An important aspect of football analysis is the concept of expected goals (xG). An overview can be found here, with several references as well. We adapt this concept here to the Reinforcement Learning framework, considering a football game as a Markov Decision Process. At its core, reinforcement learning models an agent interacting with an environment and receiving observations and rewards from it. The goal of an agent is to determine the best action in any given state. In the case of football, we could consider :

An episode as one game.
A state as the position and velocity of each player and the ball.
Possible actions as a player moving or making a pass.
The reward as +1 if we score a goal, -1 if we conceded one.

One adaptation of the Reinforcement Learning framework to football can be found here.

A few mathematics considerations

We define a trajectory $\tau$ as a sequence of states and actions experienced by the agent :

\[\tau = \big( s_0, a_0, s_1, a_1, ... \big)\]

and we define the discounted cumulative reward as the gain along a trajectory :

\[R(\tau) = \displaystyle \sum_{t=0}^{T} \gamma^{t} r_{t}\]

where $\gamma$ is a discount factor, and $r_t$ the reward at time $t$.

Finally, we define the state value function according to a policy $\pi$ (the way the agent behave) as :

\[V^\pi (s) = \underset{\tau \sim \pi}{\mathbb{E}} \big[ R(\tau) \vert s \big]\]

This value function can represent the expected discounted cumulative reward starting from a state $s$ and following a given policy $\pi$. Since, in our framework, we only get a reward when the agent scores a goal, we can interpret $V(s)$ as the expected discounted goals from a given state.

Granted, you would need a policy or an agent that can play the same way the players you are targetting, and that is a complicated issue to tackle.

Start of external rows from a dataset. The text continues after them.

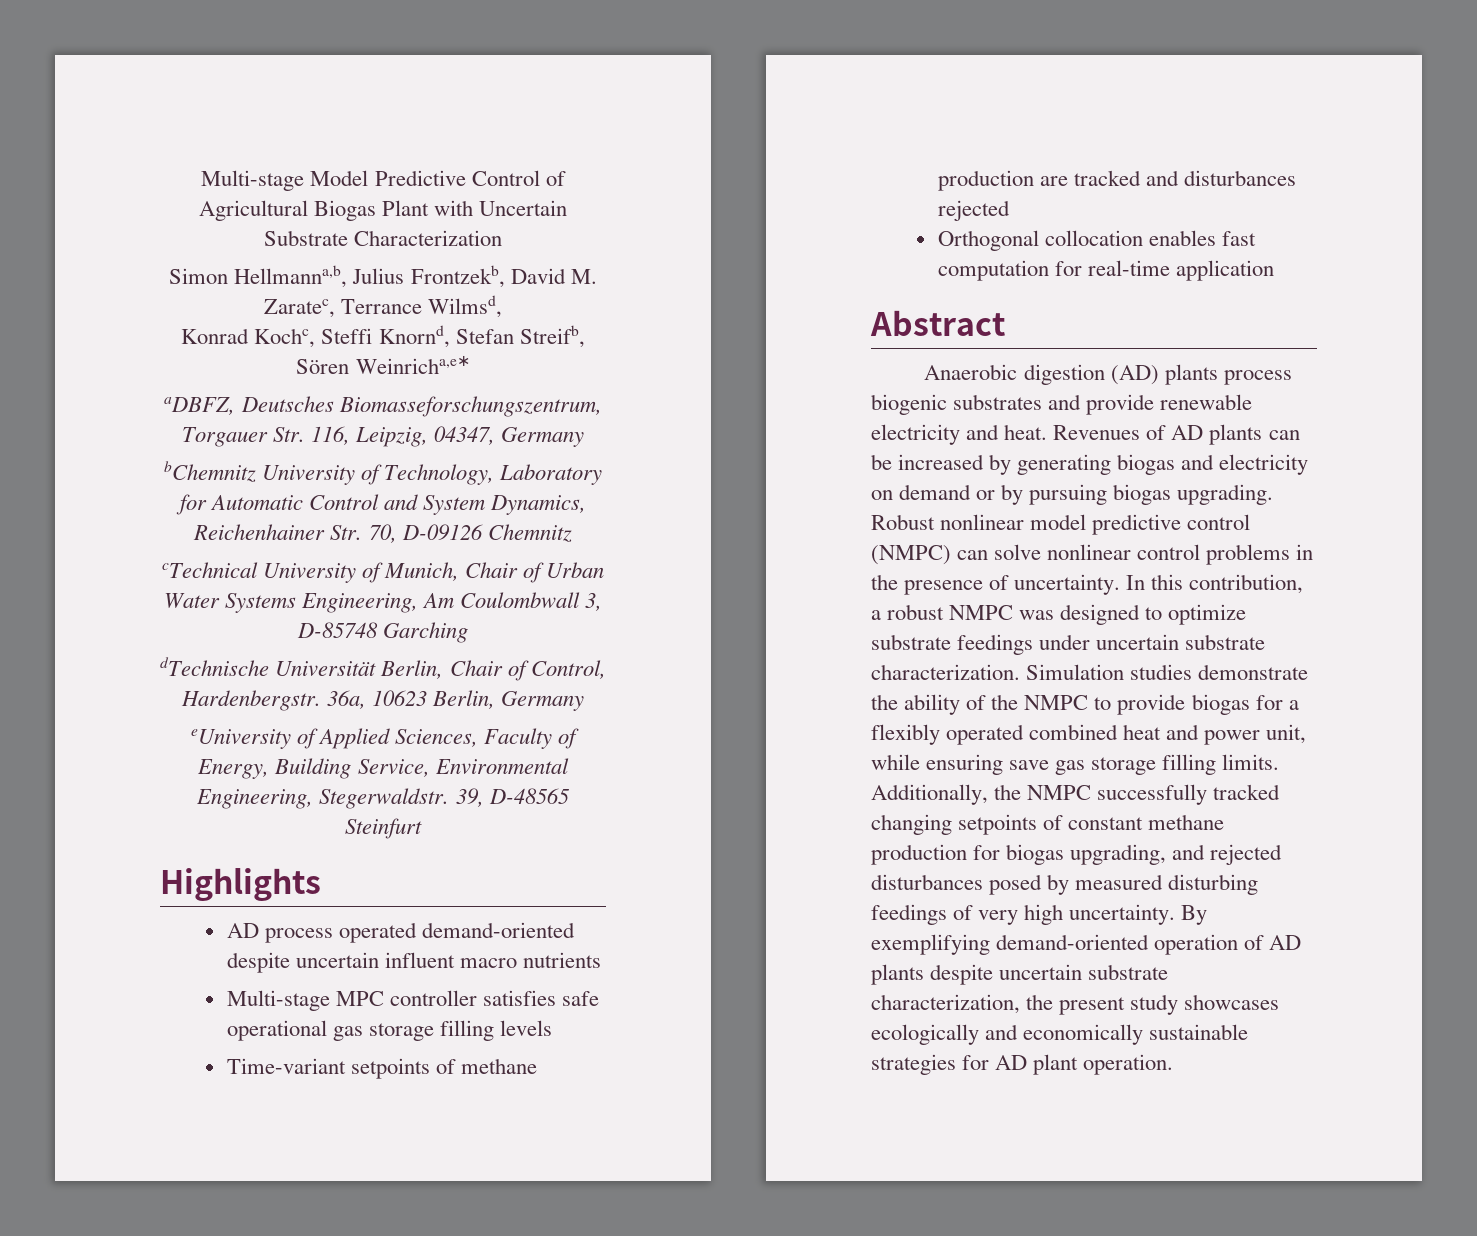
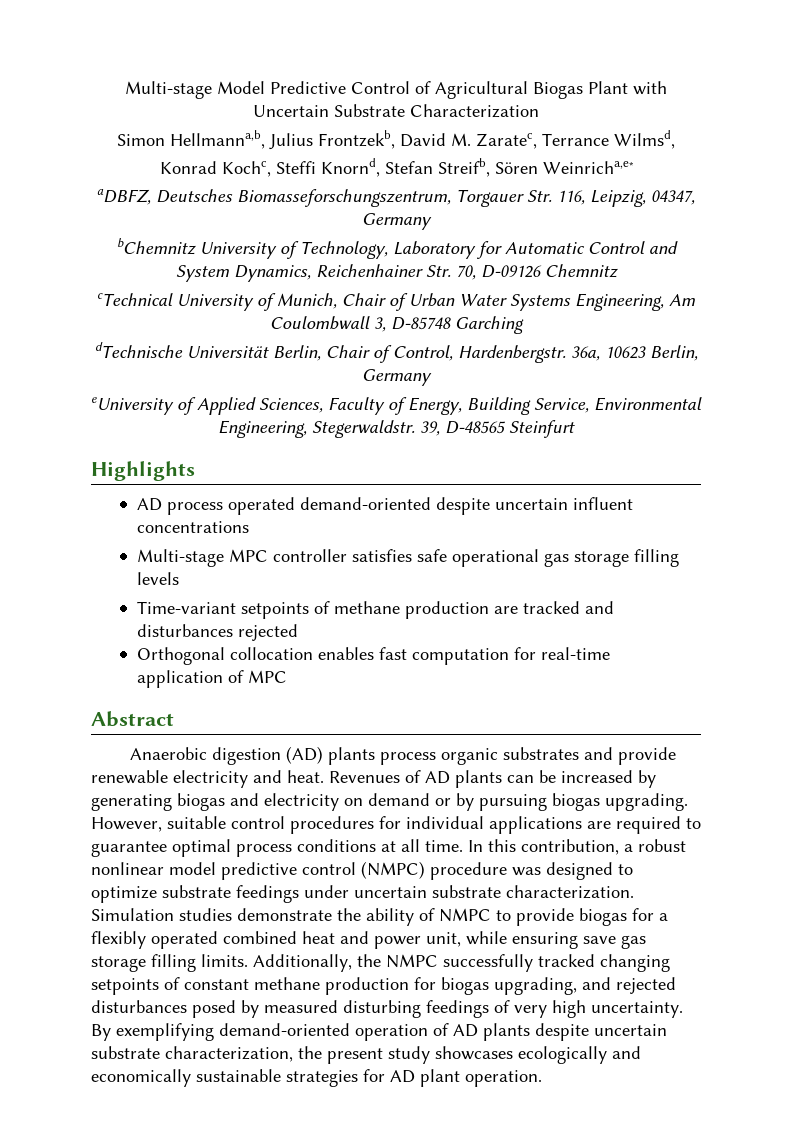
- AD process operated demand-oriented despite uncertain influent macro nutrients
+ AD process operated demand-oriented despite uncertain influent concentrations
- Orthogonal collocation enables fast computation for real-time application
+ Orthogonal collocation enables fast computation for real-time application of MPC
- Anaerobic digestion (AD) plants process biogenic substrates and provide renewable electricity and heat.
+ Anaerobic digestion (AD) plants process organic substrates and provide renewable electricity and heat.
- Robust nonlinear model predictive control (NMPC) can solve nonlinear control problems in the presence of uncertainty. In this contribution, a robust NMPC was designed to optimize substrate feedings under uncertain substrate characterization.
+ However, suitable control procedures for individual applications are required to guarantee optimal process conditions at all time. In this contribution, a robust nonlinear model predictive control (NMPC) procedure was designed to optimize substrate feedings under uncertain substrate characterization.
- Simulation studies demonstrate the ability of the NMPC to provide biogas for a flexibly operated combined heat and power unit, while ensuring save gas storage filling limits.
+ Simulation studies demonstrate the ability of NMPC to provide biogas for a flexibly operated combined heat and power unit, while ensuring save gas storage filling limits.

We used here the Google Research Football environment to train our agents and used their hyper-parameters (except for the reward, we used the scoring reward):

--level 11_vs_11_easy_stochastic \
  --reward_experiment scoring \
  --policy impala_cnn \
  --cliprange 0.08 \
  --gamma 0.993 \
  --ent_coef 0.003 \
  --num_timesteps 50000000 \
  --max_grad_norm 0.64 \
  --lr 0.000343 \
  --num_envs 16 \
  --noptepochs 2 \
  --nminibatches 8 \
  --nsteps 512 \

We also kept training our agent against middle and hard opponents overtime and finished the training with self-play. We release the checkpoint used for the value function evaluation in our repository.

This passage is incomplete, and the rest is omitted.